Among the records below, find the line that has "국민의 삶을 강조했다."; from there, give the lines again exactly, and stop after the line that has "- 장벽 밖에서 재난에".

(Beginning of DATA TO USE)

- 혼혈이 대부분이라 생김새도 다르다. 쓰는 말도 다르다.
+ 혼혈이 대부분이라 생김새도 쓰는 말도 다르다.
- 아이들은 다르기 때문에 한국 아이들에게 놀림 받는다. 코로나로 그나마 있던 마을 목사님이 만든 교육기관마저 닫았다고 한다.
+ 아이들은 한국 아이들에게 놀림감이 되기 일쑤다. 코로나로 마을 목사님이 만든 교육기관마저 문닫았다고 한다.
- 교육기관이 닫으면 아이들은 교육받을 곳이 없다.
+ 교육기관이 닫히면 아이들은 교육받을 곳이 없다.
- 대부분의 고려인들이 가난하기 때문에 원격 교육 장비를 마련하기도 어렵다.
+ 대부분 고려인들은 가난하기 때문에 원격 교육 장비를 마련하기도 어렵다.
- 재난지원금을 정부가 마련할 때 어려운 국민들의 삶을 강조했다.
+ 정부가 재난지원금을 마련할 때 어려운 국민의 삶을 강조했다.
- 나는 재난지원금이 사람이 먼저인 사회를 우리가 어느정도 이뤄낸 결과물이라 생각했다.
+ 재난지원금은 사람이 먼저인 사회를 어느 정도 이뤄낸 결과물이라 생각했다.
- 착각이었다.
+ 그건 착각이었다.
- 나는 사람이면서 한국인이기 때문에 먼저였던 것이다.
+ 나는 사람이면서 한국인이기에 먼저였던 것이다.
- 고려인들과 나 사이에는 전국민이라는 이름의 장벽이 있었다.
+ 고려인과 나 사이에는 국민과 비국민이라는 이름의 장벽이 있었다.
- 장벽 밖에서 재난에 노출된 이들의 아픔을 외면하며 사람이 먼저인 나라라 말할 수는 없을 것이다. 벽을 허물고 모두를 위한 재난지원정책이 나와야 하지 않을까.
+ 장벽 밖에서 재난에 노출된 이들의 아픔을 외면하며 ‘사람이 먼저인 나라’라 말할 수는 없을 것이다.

(End of DATA TO USE)

• _RESULT OF THIS EXERCISE_
+ 정부가 재난지원금을 마련할 때 어려운 국민의 삶을 강조했다.
- 나는 재난지원금이 사람이 먼저인 사회를 우리가 어느정도 이뤄낸 결과물이라 생각했다.
+ 재난지원금은 사람이 먼저인 사회를 어느 정도 이뤄낸 결과물이라 생각했다.
- 착각이었다.
+ 그건 착각이었다.
- 나는 사람이면서 한국인이기 때문에 먼저였던 것이다.
+ 나는 사람이면서 한국인이기에 먼저였던 것이다.
- 고려인들과 나 사이에는 전국민이라는 이름의 장벽이 있었다.
+ 고려인과 나 사이에는 국민과 비국민이라는 이름의 장벽이 있었다.
- 장벽 밖에서 재난에 노출된 이들의 아픔을 외면하며 사람이 먼저인 나라라 말할 수는 없을 것이다. 벽을 허물고 모두를 위한 재난지원정책이 나와야 하지 않을까.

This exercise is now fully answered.